鉄道分野については、毎年のように自然災害により九州各地の鉄道施設で甚大な被害が発生し、現在もなお、一部区間で運転を見合わせていることから、関係自治体や鉄道事業者との議論を進め、どのような支援が可能かについて検討してまいります。昨年多発した列車内での傷害や放火事件については、警察と連携した巡回等による警戒監視、防犯カメラ及び非常通報装置の適切な運用などのセキュリティ確保を促進してまいります。
自動車分野については、「事業用自動車総合安全プラン2025」(昨年3月策定)を踏まえ、依然として発生する飲酒運転や健康起因事故等への対策を進めるとともに、重傷者数や各業態の特徴的な事故に対する削減目標の達成に向け関係機関と一丸となって取り組んでまいります。また、近年急速に開発・活用が進む自動ブレーキなど自動車の技術革新に対応するため、令和6年10月以降の継続検査から行う予定のOBD(車載式故障診断装置)を活用した新たな自動車検査制度が円滑かつ適正に開始できるよう準備を進めてまいります。

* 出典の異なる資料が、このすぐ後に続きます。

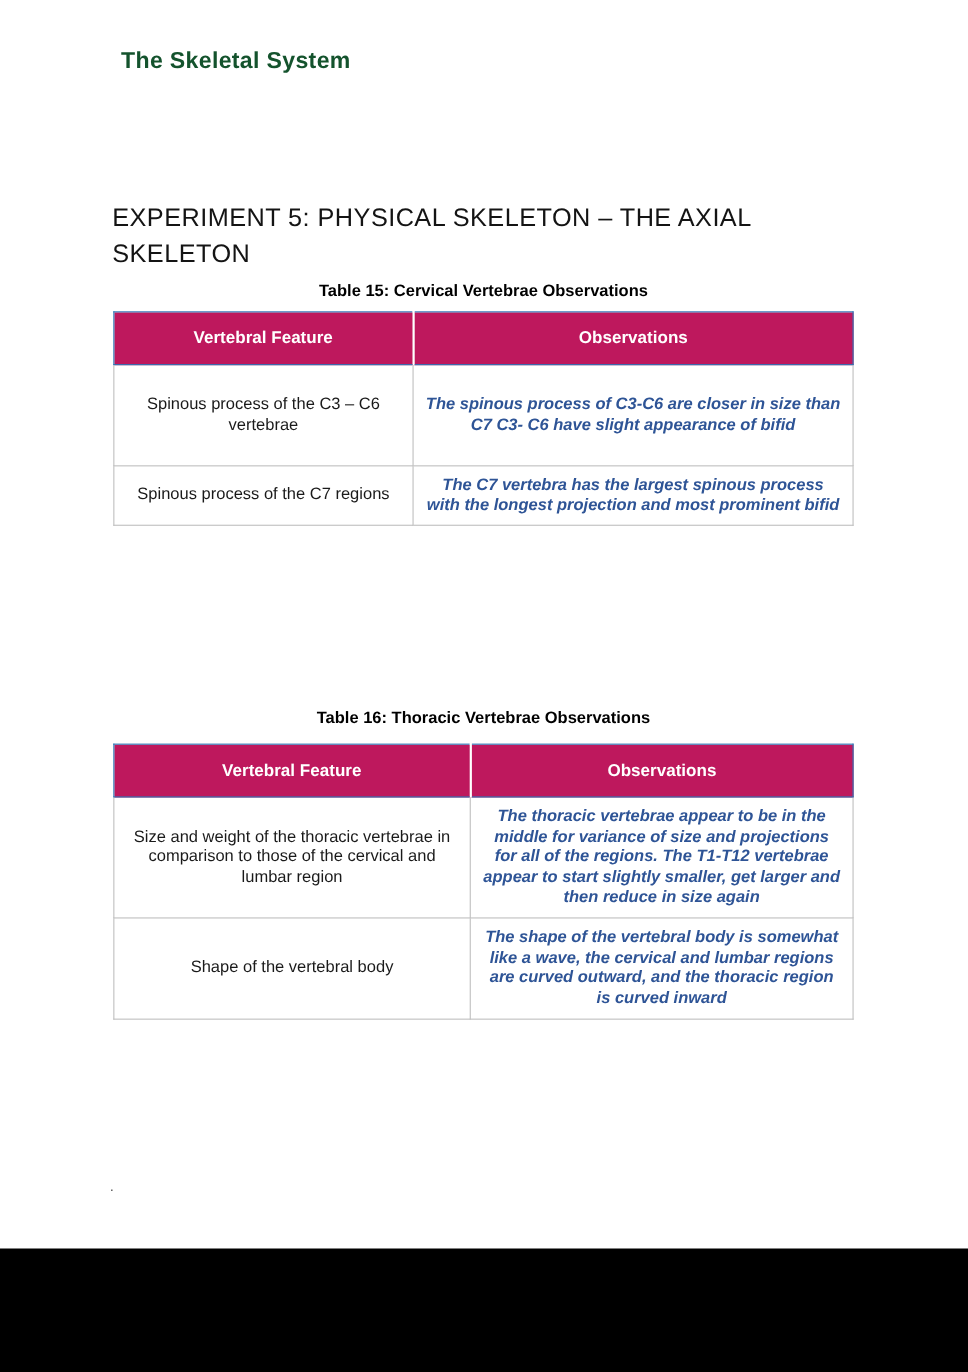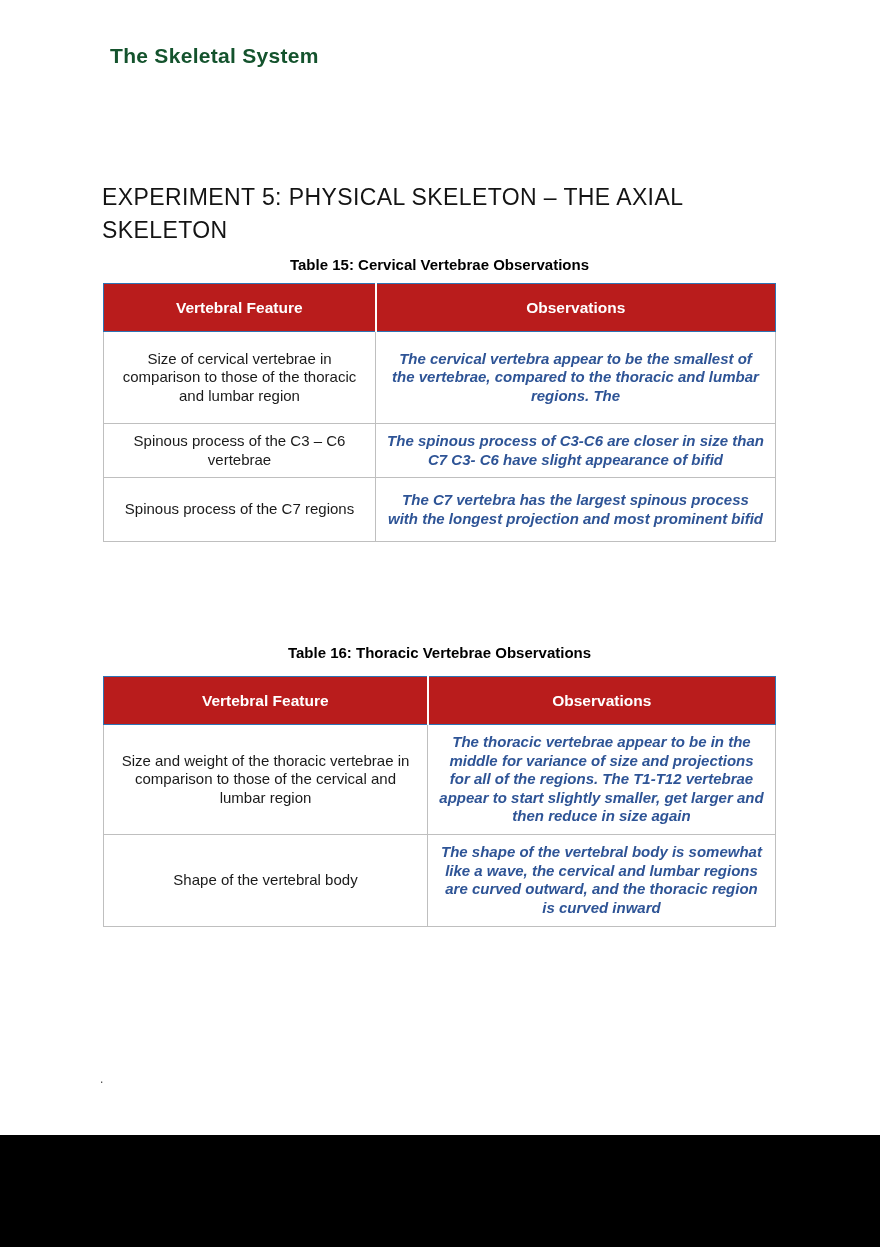--- a/index.html
+++ b/index.html
@@ -60,7 +60,7 @@
   .t16 col.c1 { width: 324px; }
 
   table.obs-table th {
-    background: #b91c1c;
+    background: #be185d;
     color: #ffffff;
     font-size: 15.5px;
     font-weight: bold;

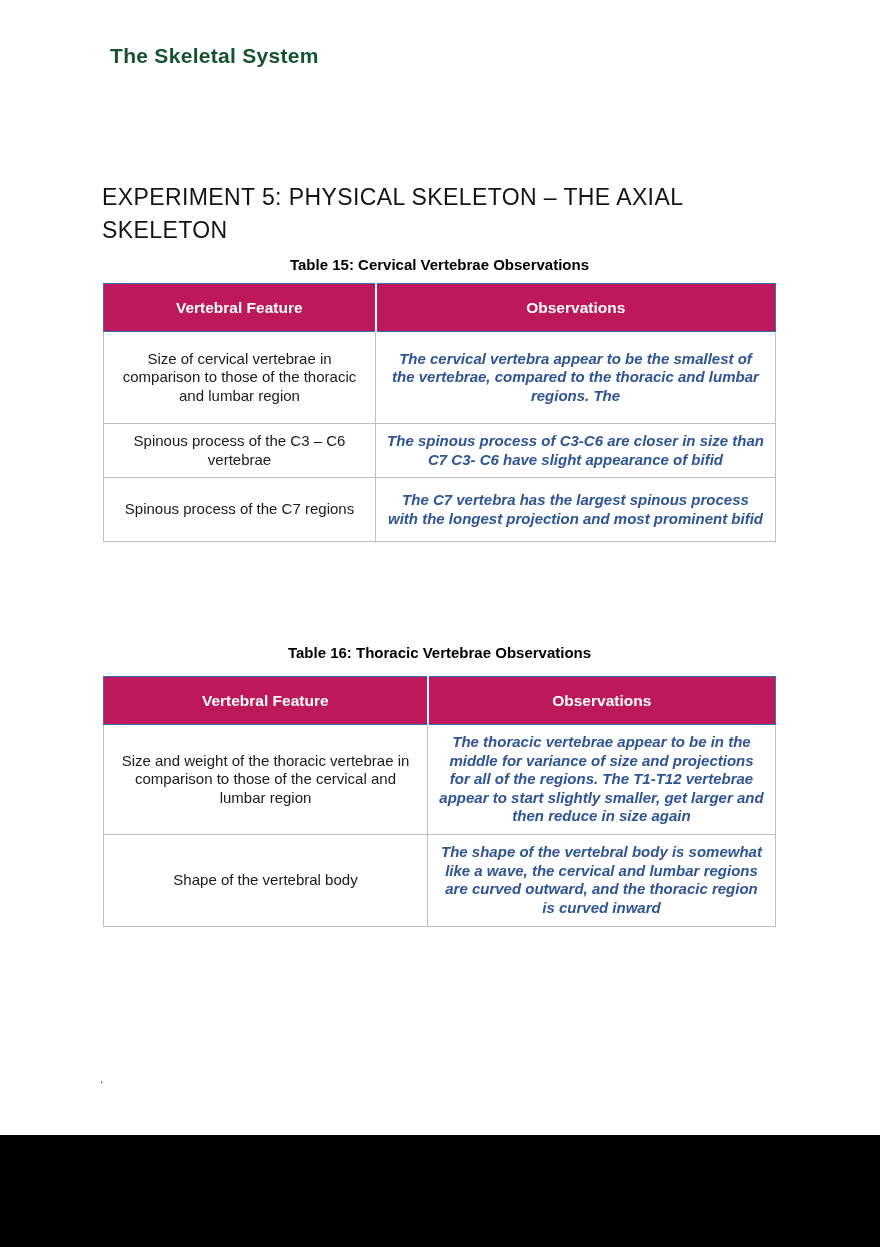--- a/index.html
+++ b/index.html
@@ -142,10 +142,6 @@
     </thead>
     <tbody>
       <tr>
-        <td class="feature">Size of cervical vertebrae in comparison to those of the thoracic and lumbar region</td>
-        <td class="obs">The cervical vertebra appear to be the smallest of the vertebrae, compared to the thoracic and lumbar regions. The</td>
-      </tr>
-      <tr>
         <td class="feature">Spinous process of the C3 – C6 vertebrae</td>
         <td class="obs">The spinous process of C3-C6 are closer in size than C7 C3- C6 have slight appearance of bifid</td>
       </tr>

海上交通については、海事産業強化法の趣旨等を踏まえ、船舶検査、運航管理監査、外国船舶監督、船員の海技資格・乗組体制の審査等を的確に実施します。また、本年2月から小型船舶におけるライフジャケット着用義務に違反した船長に対し違反点数が課されることから、安全指導や各種講習会の内容の見直し等により啓発活動を強化する等、一層の安全確保に努めてまいります。

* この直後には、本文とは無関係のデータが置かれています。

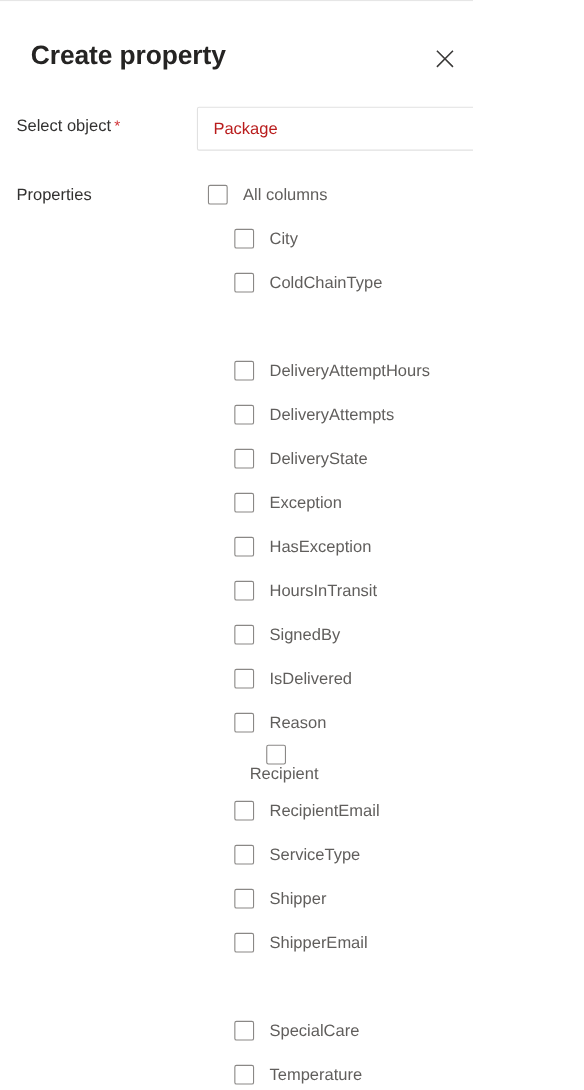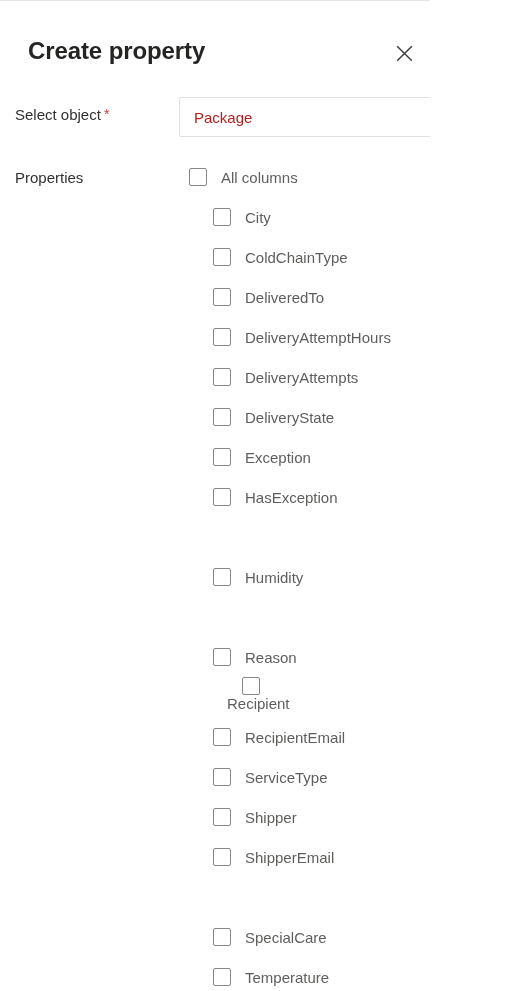--- a/index.html
+++ b/index.html
@@ -215,10 +215,6 @@
           <span class="cb-box"></span>
           <span class="cb-label">ColdChainType</span>
         </div>
-        <div class="cb-row child" style="top: 120px;">
-          <span class="cb-box"></span>
-          <span class="cb-label">DeliveredTo</span>
-        </div>
         <div class="cb-row child" style="top: 160px;">
           <span class="cb-box"></span>
           <span class="cb-label">DeliveryAttemptHours</span>

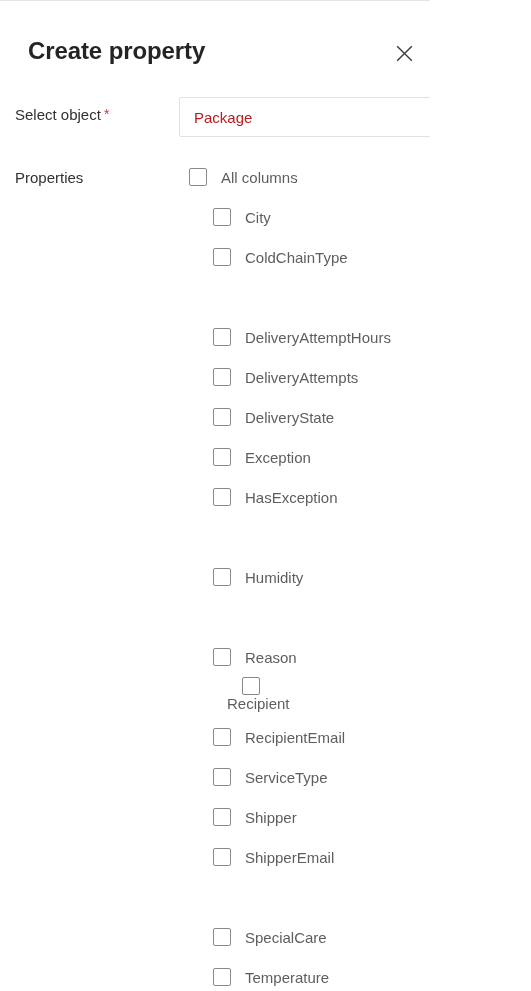--- a/index.html
+++ b/index.html
@@ -235,6 +235,10 @@
           <span class="cb-box"></span>
           <span class="cb-label">HasException</span>
         </div>
+        <div class="cb-row child" style="top: 360px;">
+          <span class="cb-box"></span>
+          <span class="cb-label">HoursInTransit</span>
+        </div>
         <div class="cb-row child" style="top: 400px;">
           <span class="cb-box"></span>
           <span class="cb-label">Humidity</span>

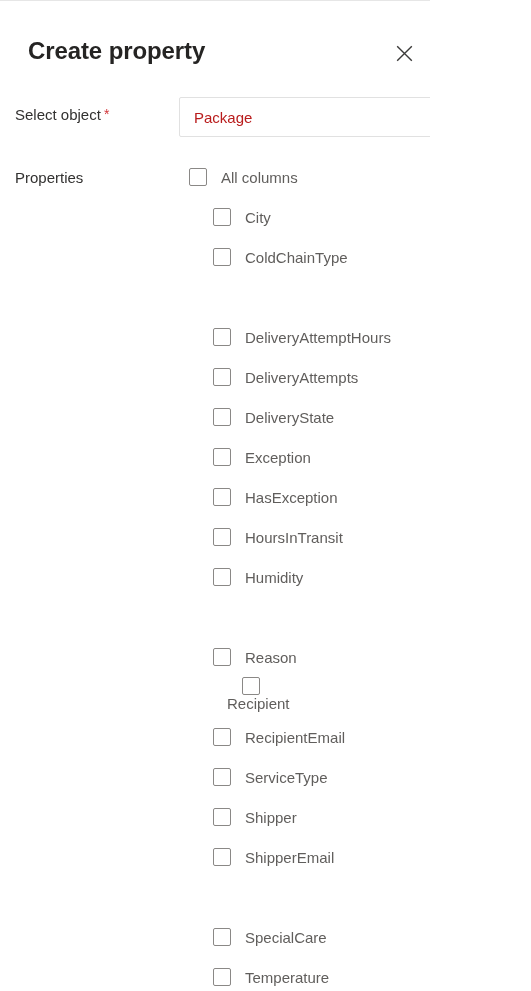--- a/index.html
+++ b/index.html
@@ -241,7 +241,7 @@
         </div>
         <div class="cb-row child" style="top: 400px;">
           <span class="cb-box"></span>
-          <span class="cb-label">Humidity</span>
+          <span class="cb-label">SignedBy</span>
         </div>
         <div class="cb-row child" style="top: 480px;">
           <span class="cb-box"></span>

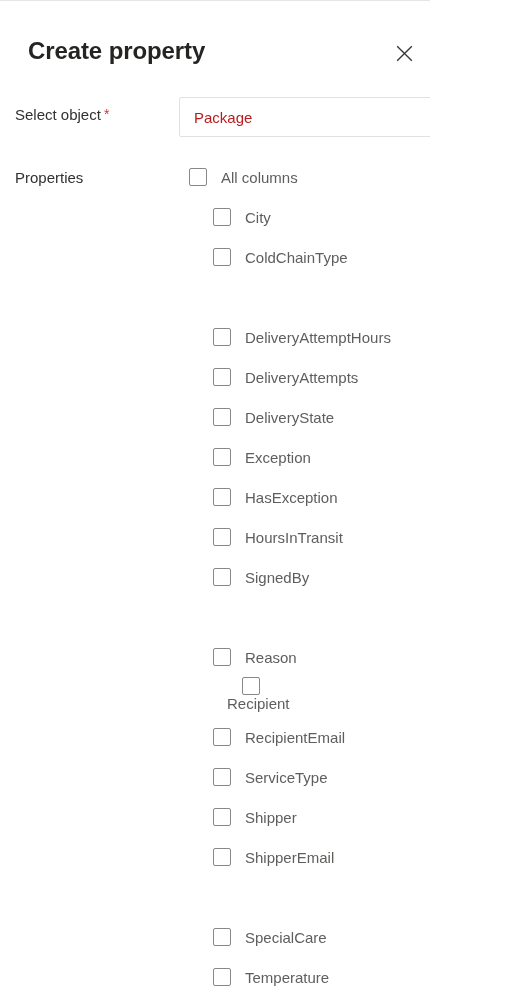--- a/index.html
+++ b/index.html
@@ -243,6 +243,10 @@
           <span class="cb-box"></span>
           <span class="cb-label">SignedBy</span>
         </div>
+        <div class="cb-row child" style="top: 440px;">
+          <span class="cb-box"></span>
+          <span class="cb-label">IsDelivered</span>
+        </div>
         <div class="cb-row child" style="top: 480px;">
           <span class="cb-box"></span>
           <span class="cb-label">Reason</span>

 以上、4つの項目について、「運輸と観光で九州の元気を創ります」をキャッチフレーズに、職員一丸となり、取り組んでまいります。

 昨年7月に就任以来、九州全県の各地域に足を運ばせていただき、各地方自治体の首長や運輸・観光事業者の方々の声を直接伺ってまいりました。こうした皆様方からの声を聞いたり、自分の目で見ることで、私自身も九州出身ですが、九州各地の魅力を改めて再発見したところです。
今後も積極的に九州各地を回り、事業者や地元の皆様と同じ目線に立って汗をかきながら、地域にとっての「最適解」を共に考えてまいります。

結びに、新型コロナウイルス感染症の一刻も早い収束、そして、九州の発展と皆様方の御健勝と御多幸をお祈りして、新年の御挨拶といたします。